Influence de la méthode Buckfast sur les pratiques apicoles mondiales
La méthode Buckfast, élaborée par Frère Adam, a eu un impact profond sur l’apiculture mondiale en démontrant l’efficacité du croisement et de la sélection des abeilles. En partageant ses connaissances et ses expériences à travers ses voyages et conférences, Frère Adam a inspiré de nombreux apiculteurs. Des disciples dévoués tels que le frère Maurice, frère Jean-Marie et frère Jean-Paul, ont poursuivi son héritage en fondant des ruchers respectivement à l’abbaye de Buckfast, à l’abbaye de Saint-Benoît-du-Lac au Canada, et à l’abbaye de Sainte-Marie-du-Désert en France.

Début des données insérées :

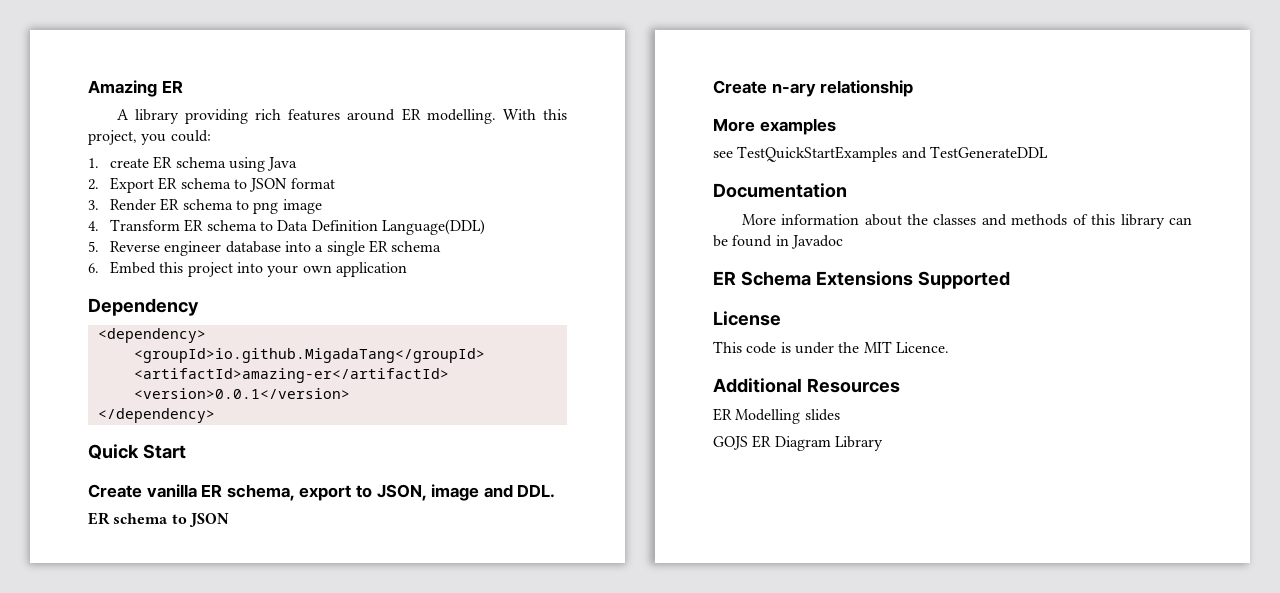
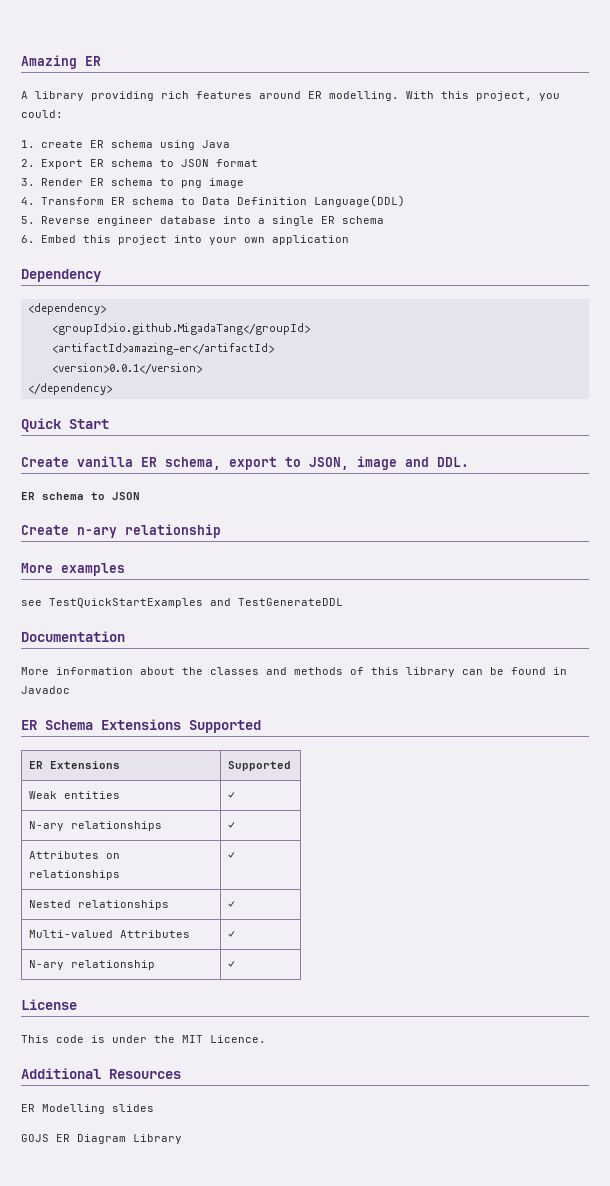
(1010, 280) none -> [29,761,121,769] [228,761,292,771] [29,791,121,799] [228,792,236,799] [29,821,163,831] [228,822,236,829] [29,851,121,859] [29,870,121,880] [228,852,236,859] [29,900,170,910] [228,901,236,908] [29,930,191,938] [228,931,236,938] [29,960,156,970] [228,961,236,968] // ER Extensions | Supported // Weak entities | ✓ // N-ary relationships | ✓ // Attributes on relationships | ✓ // Nested relationships | ✓ // Multi-valued Attributes | ✓ // N-ary relationship | ✓

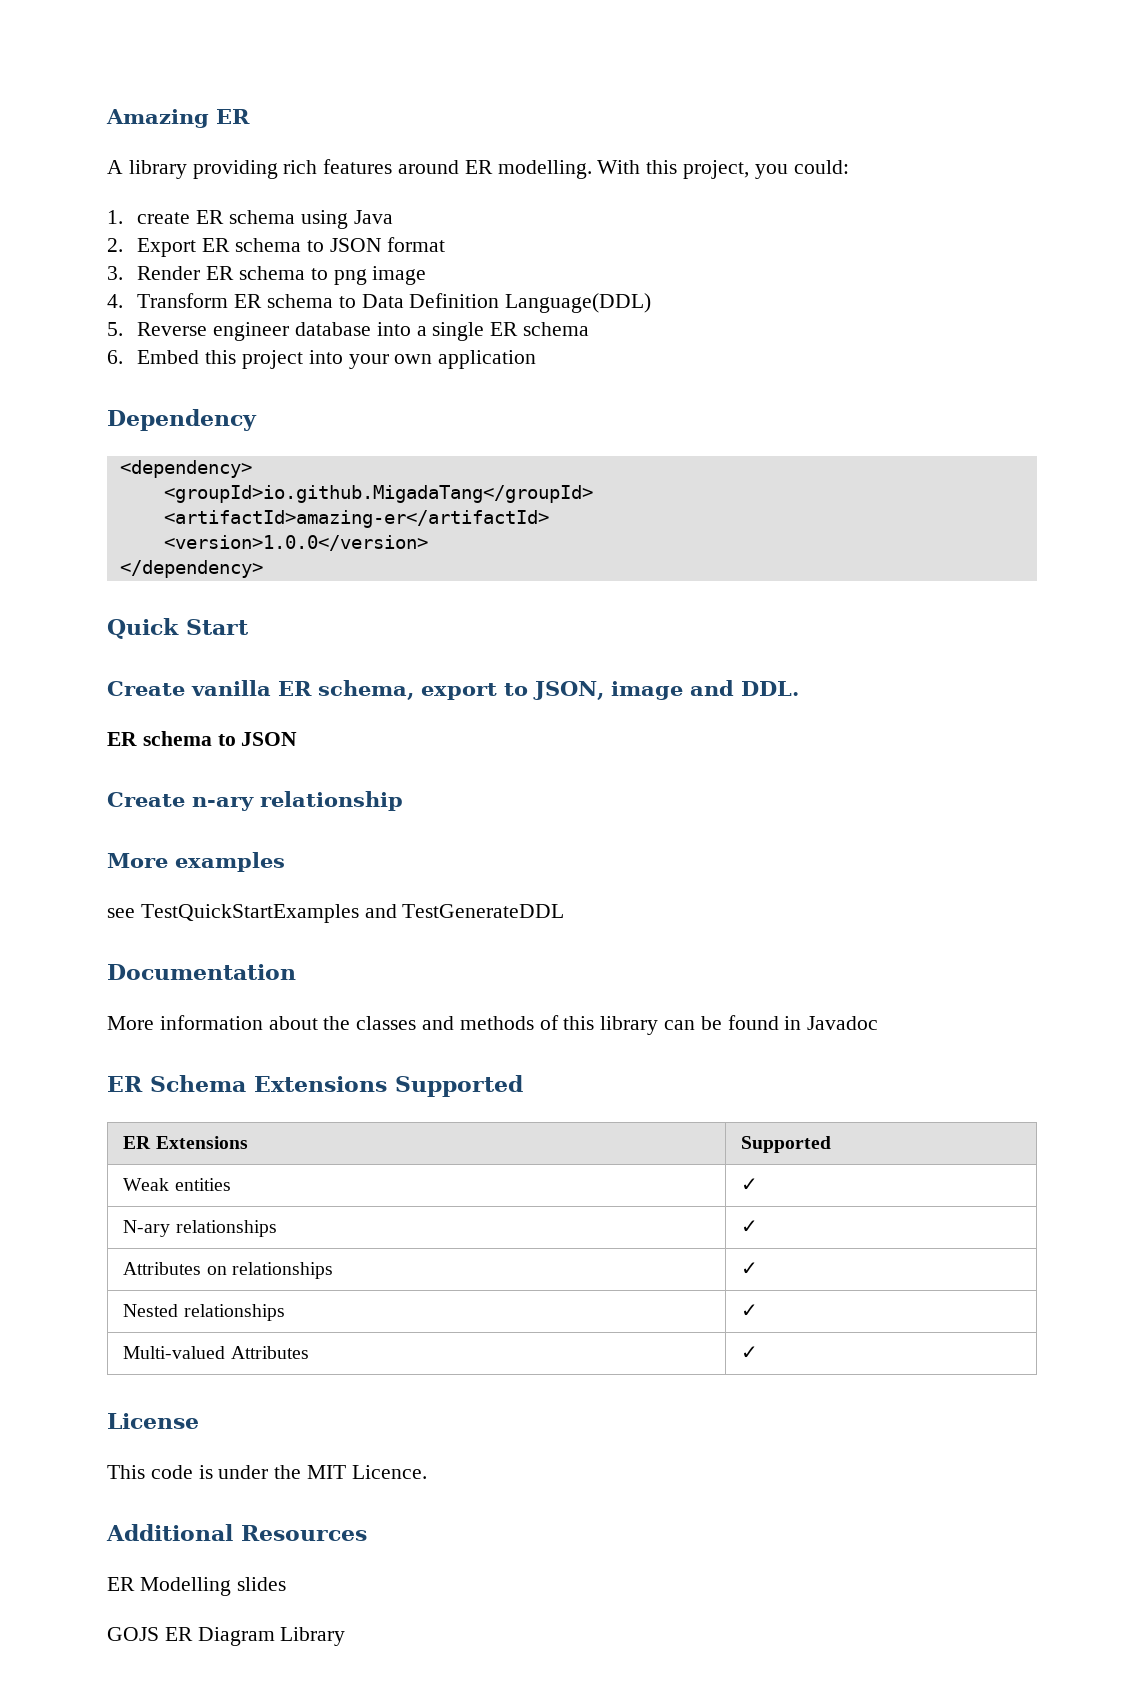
[51,363,202,375] <version>0.0.1</version> -> [163,535,428,551] <version>1.0.0</version>
[29,960,156,970] [228,961,236,968] // N-ary relationship | ✓ -> (759, 1352) none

Adaptations et évolutions contemporaines de la méthode Buckfast
La méthode Buckfast se caractérise par sa flexibilité et sa capacité d’adaptation aux défis contemporains de l’apiculture. Elle exige des apiculteurs qu’ils ajustent les croisements et les sélections en fonction des conditions locales, des maladies nouvelles, et des demandes du marché, tout en prenant en compte la diversité génétique des abeilles pour prévenir les risques de consanguinité ou de dérive génétique. Ainsi, la méthode Buckfast représente une approche innovante et respectueuse de la nature, facilitant la production d’abeilles adaptés et contribuant à la préservation de la biodiversité.
Conclusion
Frère Adam a marqué de son empreinte l’histoire de l’apiculture grâce à sa méthode novatrice Buckfast. Cette technique, fruit de sa vie dédiée à la recherche et à la sélection minutieuse des abeilles, a donné naissance à la souche Buckfast. Renommée pour sa résistance aux maladies, sa productivité et sa douceur, cette abeille continue de bénéficier à l’apiculture mondiale. L’apport de frère Adam ne s’arrête pas là : il a partagé ses connaissances approfondies avec d’autres apiculteurs et a été largement récompensé pour ses contributions significatives au domaine. Son héritage perdure, influençant toujours les méthodes apicoles à travers le monde.
Pour ceux qui s’intéressent à l’apiculture ou souhaitent approfondir leurs connaissances sur la méthode Buckfast, de nombreuses ressources sont à votre disposition. Les écrits de frère Adam, ainsi que les informations disponibles sur les sites web des ruchers de l’abbaye de Buckfast et d’autres abbayes pratiquant cette méthode, sont une mine d’or. Ces ressources vous guideront sur la manière de cultiver des abeilles de qualité en harmonie avec l’environnement et la biodiversité.